*Your objective*: Only the lines running from the line with "text-align: right ->" to the end of the listing below should be copied, exactly, without pictures.

*** Opening Material for this exercise ***

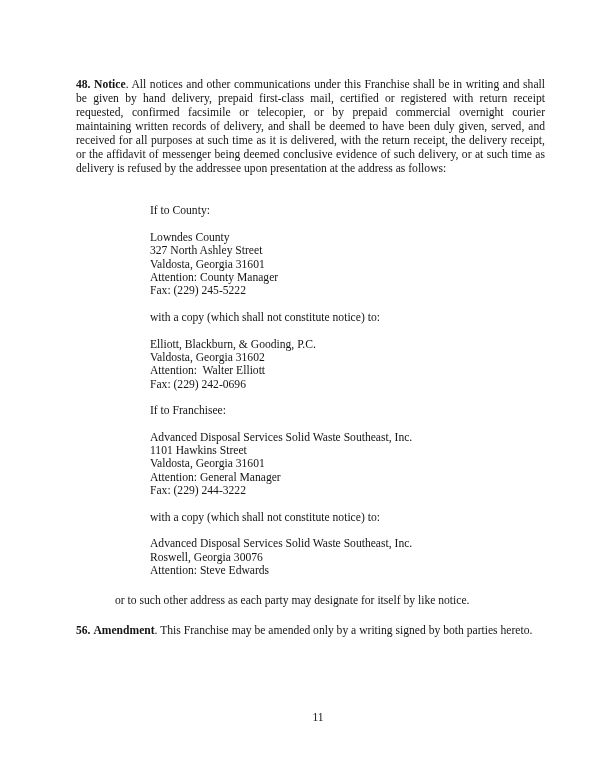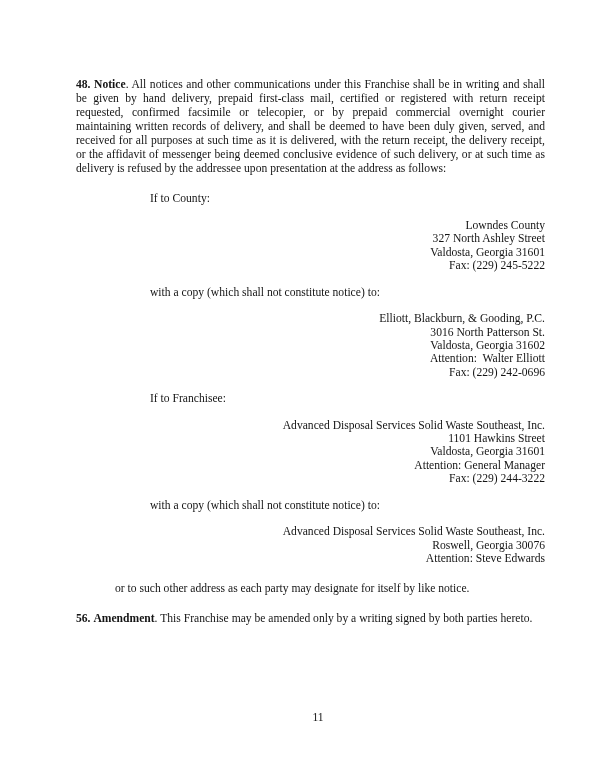"If to County:" .addr-zone { margin-top: 16px -> 28px }
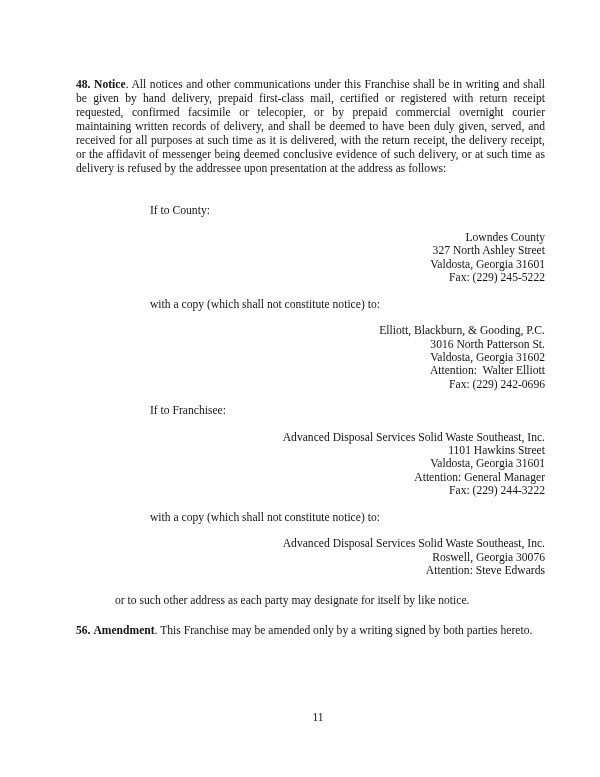"Lowndes County" .addr-line { text-align: right -> none }
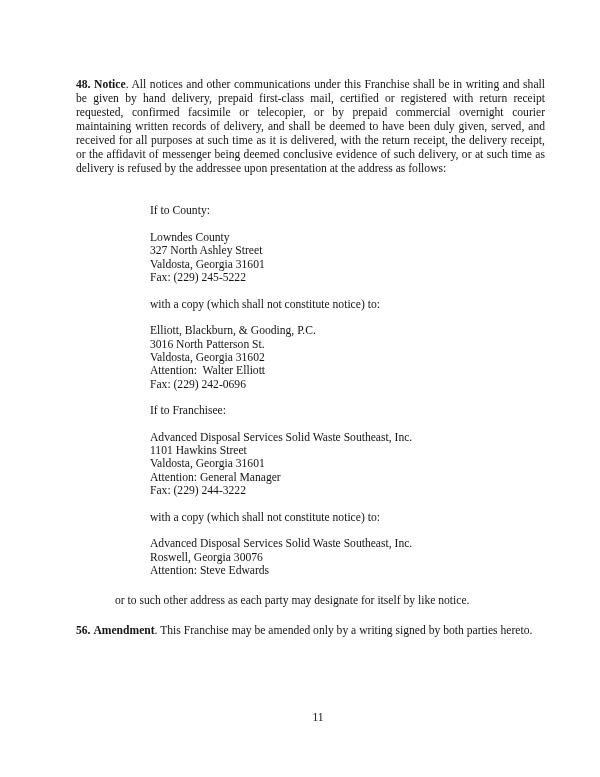"Attention: County Manager" div.addr-line { html: none -> <div>Attention: County Manager</div> }
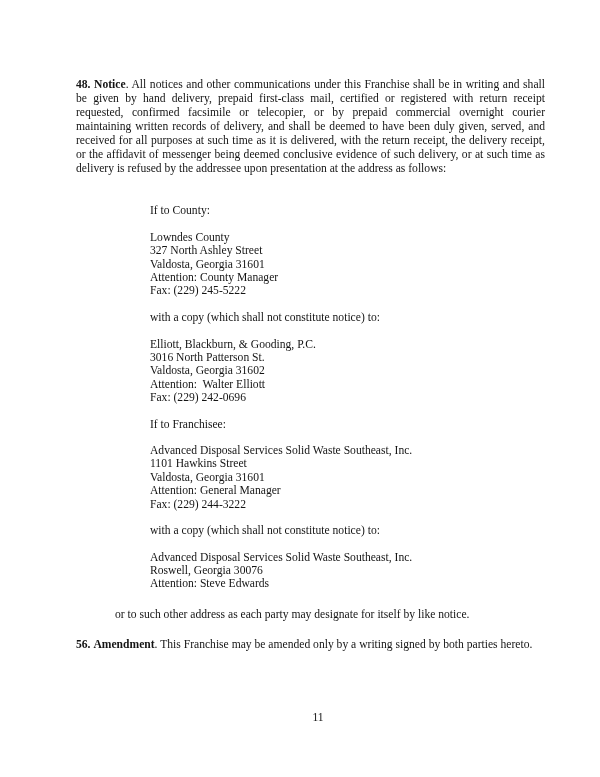"3016 North Patterson St." div.addr-line { html: <div>3016 North Patterson St.</div> -> none }
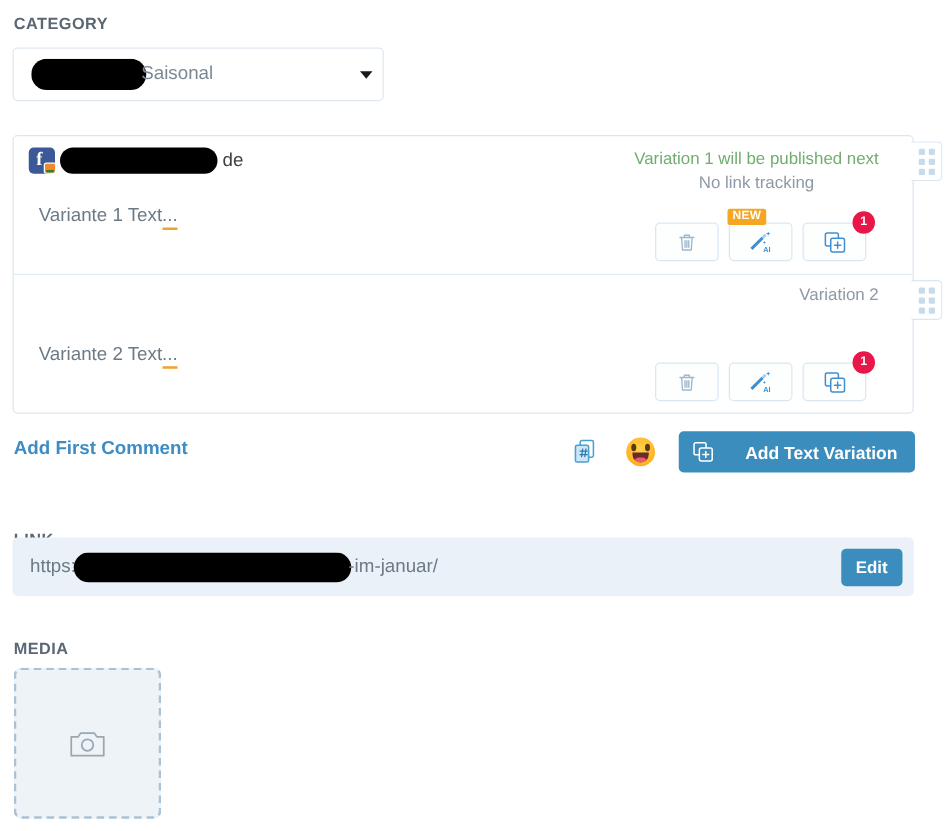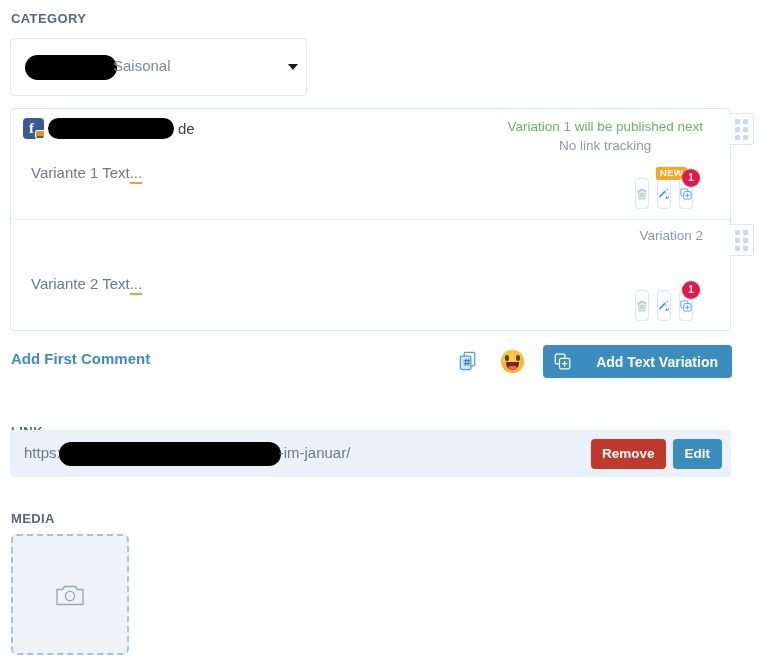"Saisonal" .select-box { height: 58px -> 43px }
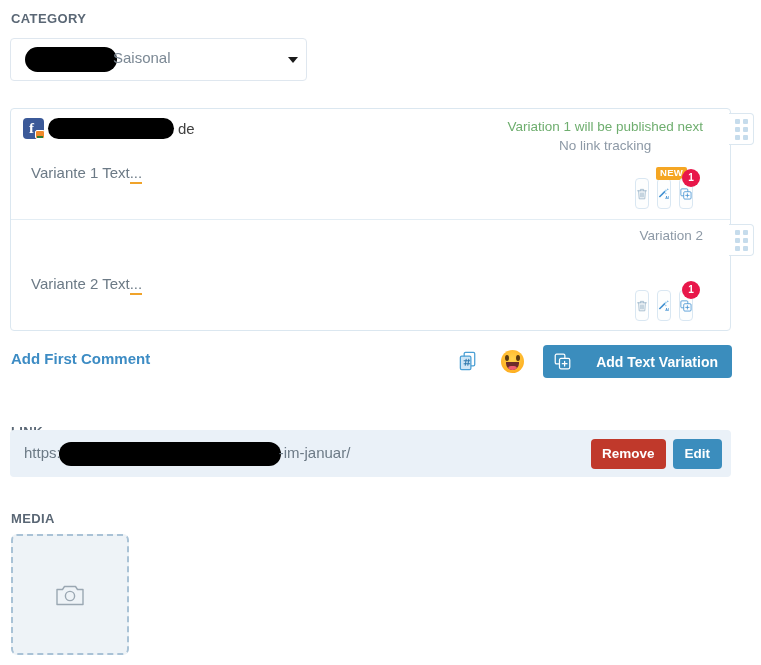"NEW" .act-btn { width: 14px -> 51px }
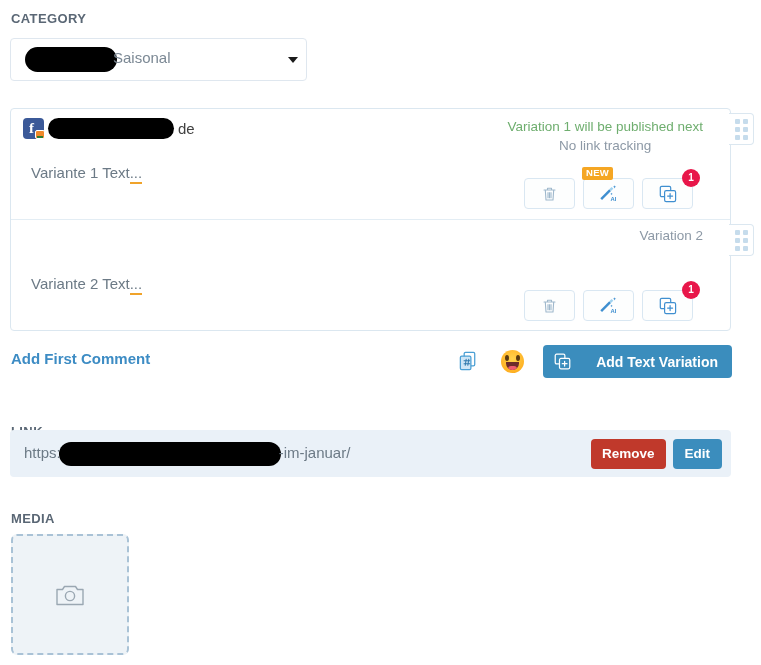"Remove" button.btn-remove { html: <button>Remove</button> -> none }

*** Closing Material for this exercise ***

*Response area*:
"Lowndes County" .addr-line { text-align: right -> none }
"Attention: County Manager" div.addr-line { html: none -> <div>Attention: County Manager</div> }
"3016 North Patterson St." div.addr-line { html: <div>3016 North Patterson St.</div> -> none }
"Saisonal" .select-box { height: 58px -> 43px }
"NEW" .act-btn { width: 14px -> 51px }
"Remove" button.btn-remove { html: <button>Remove</button> -> none }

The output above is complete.